BEGIN Exercise materials

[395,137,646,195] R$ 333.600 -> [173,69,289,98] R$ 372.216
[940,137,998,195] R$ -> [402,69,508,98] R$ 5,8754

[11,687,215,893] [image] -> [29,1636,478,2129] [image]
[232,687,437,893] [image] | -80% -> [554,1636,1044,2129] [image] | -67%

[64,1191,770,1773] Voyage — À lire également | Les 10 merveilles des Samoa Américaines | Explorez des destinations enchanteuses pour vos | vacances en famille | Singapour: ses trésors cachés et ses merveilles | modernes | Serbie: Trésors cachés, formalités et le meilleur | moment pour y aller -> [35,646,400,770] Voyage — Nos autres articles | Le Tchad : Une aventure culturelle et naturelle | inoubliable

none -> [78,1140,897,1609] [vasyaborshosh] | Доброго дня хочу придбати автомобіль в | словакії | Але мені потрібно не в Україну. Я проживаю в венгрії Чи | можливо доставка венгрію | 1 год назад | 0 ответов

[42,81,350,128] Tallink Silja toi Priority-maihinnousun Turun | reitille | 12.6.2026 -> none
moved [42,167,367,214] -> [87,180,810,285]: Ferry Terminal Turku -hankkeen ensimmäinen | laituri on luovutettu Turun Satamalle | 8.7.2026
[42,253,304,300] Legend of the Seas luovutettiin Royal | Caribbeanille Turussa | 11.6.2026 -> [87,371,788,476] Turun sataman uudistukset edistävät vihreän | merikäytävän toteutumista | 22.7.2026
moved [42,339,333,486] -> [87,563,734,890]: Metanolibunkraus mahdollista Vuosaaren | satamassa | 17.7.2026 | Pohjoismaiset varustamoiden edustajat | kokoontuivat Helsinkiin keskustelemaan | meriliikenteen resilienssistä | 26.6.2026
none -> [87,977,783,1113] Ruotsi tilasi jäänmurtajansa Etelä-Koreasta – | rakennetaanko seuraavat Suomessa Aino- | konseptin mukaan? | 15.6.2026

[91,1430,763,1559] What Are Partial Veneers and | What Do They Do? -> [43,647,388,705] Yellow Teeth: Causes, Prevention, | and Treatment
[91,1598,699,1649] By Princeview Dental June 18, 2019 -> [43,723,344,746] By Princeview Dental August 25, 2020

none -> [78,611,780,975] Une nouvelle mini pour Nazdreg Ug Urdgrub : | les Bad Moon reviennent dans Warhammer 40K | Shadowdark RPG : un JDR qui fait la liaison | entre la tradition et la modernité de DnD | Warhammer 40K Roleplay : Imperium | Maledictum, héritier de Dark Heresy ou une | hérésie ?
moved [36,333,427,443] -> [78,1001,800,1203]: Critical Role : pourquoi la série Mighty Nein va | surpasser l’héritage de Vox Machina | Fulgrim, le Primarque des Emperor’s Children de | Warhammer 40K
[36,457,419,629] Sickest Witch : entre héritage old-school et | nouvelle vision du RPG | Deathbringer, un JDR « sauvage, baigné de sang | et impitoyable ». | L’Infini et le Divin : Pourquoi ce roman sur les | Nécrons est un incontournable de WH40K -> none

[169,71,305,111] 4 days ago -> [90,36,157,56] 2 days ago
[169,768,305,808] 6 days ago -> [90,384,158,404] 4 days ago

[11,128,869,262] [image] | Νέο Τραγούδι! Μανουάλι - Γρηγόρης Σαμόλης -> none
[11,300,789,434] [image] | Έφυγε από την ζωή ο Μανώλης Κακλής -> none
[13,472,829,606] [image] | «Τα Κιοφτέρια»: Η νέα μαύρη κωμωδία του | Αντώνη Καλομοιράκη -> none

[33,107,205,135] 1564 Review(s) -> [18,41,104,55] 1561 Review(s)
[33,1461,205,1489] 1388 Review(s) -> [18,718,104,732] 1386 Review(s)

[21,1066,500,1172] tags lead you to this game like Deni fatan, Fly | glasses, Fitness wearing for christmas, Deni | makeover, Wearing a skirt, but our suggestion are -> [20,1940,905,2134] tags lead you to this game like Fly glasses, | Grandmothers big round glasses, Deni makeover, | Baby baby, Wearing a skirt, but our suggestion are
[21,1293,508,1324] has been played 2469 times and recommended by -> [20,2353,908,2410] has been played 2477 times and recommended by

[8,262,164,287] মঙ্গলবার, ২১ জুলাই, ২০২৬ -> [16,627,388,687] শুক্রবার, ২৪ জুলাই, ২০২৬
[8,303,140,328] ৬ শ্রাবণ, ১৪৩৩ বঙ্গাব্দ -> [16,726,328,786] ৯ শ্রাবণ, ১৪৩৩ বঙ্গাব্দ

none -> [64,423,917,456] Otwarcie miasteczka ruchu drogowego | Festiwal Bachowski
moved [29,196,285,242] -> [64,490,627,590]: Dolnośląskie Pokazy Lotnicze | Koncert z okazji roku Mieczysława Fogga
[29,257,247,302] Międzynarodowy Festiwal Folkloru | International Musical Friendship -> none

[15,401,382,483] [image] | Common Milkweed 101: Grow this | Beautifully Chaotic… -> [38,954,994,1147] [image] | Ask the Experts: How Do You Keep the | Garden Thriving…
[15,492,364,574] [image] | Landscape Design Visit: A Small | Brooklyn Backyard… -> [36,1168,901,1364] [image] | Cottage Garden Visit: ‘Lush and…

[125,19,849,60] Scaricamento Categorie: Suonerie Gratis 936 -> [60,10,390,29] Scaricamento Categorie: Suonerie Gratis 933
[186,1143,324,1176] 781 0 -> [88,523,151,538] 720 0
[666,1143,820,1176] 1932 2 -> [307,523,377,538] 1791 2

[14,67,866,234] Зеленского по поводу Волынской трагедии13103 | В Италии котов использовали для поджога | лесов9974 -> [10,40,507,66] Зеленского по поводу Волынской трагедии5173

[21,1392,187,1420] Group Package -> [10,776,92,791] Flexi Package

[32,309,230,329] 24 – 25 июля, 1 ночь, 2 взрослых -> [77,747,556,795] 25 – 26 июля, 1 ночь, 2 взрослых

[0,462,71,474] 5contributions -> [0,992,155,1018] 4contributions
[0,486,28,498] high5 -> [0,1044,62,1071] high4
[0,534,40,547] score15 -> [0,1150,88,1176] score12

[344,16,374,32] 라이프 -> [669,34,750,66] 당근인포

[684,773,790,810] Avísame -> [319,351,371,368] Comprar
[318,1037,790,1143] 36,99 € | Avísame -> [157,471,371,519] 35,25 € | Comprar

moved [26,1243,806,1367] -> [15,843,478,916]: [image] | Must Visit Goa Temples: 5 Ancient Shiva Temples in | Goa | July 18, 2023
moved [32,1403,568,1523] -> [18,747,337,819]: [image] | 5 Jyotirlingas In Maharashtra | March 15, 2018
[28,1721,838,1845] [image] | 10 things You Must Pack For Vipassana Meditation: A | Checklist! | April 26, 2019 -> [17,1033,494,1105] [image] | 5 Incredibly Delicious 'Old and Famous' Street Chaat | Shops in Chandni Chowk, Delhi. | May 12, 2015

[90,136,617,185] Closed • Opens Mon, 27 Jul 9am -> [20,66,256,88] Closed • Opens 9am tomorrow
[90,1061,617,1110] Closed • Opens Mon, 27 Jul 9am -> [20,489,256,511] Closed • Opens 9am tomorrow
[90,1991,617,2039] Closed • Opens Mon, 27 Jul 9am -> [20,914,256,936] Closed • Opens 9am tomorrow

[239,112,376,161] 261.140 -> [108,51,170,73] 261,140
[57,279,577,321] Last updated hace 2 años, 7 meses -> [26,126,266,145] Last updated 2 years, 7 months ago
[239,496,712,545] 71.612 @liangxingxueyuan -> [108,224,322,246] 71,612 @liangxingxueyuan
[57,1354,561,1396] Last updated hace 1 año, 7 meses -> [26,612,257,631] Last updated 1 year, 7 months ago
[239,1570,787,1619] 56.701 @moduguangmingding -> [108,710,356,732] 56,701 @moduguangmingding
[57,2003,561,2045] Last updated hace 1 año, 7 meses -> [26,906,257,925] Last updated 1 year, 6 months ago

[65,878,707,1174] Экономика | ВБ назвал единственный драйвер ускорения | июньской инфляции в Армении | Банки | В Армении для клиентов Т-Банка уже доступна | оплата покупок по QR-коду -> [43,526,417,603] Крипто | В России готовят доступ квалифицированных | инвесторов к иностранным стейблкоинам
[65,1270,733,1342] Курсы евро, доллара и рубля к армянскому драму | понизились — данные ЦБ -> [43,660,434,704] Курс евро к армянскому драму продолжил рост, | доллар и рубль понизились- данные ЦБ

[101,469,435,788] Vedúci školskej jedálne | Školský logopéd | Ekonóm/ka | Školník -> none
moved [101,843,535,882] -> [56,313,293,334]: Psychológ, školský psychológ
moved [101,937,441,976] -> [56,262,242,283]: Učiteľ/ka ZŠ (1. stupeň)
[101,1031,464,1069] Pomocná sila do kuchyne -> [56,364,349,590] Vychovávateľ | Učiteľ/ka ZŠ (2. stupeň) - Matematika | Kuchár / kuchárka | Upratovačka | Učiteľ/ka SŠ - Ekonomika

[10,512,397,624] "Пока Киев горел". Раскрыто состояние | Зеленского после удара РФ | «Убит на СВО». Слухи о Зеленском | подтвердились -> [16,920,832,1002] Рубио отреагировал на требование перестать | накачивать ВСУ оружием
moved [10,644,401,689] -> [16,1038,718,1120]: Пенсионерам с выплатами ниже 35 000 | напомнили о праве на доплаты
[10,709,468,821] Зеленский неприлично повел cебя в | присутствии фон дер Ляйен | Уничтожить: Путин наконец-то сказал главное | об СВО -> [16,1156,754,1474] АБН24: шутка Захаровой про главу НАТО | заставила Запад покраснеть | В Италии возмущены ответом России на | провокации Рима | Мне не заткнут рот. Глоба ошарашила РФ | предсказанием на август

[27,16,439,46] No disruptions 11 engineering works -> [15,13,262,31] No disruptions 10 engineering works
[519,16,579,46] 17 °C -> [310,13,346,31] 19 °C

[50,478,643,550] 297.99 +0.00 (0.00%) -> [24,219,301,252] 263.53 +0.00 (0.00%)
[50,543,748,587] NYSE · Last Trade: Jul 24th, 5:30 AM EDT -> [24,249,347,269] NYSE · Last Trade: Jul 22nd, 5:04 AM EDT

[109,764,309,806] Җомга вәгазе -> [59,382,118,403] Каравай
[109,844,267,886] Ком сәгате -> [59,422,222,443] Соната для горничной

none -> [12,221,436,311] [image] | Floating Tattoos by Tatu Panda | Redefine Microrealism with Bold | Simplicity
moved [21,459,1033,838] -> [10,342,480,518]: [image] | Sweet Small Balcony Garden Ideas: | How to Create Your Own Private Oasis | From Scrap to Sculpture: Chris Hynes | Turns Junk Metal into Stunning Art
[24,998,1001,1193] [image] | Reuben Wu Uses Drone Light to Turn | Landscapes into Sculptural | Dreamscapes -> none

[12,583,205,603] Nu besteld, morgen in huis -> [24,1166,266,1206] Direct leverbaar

END Exercise materials

■ What the task asks ■
In the data above, copy every line where the string "updated" appears.

■ Task solution ■
[57,279,577,321] Last updated hace 2 años, 7 meses -> [26,126,266,145] Last updated 2 years, 7 months ago
[57,1354,561,1396] Last updated hace 1 año, 7 meses -> [26,612,257,631] Last updated 1 year, 7 months ago
[57,2003,561,2045] Last updated hace 1 año, 7 meses -> [26,906,257,925] Last updated 1 year, 6 months ago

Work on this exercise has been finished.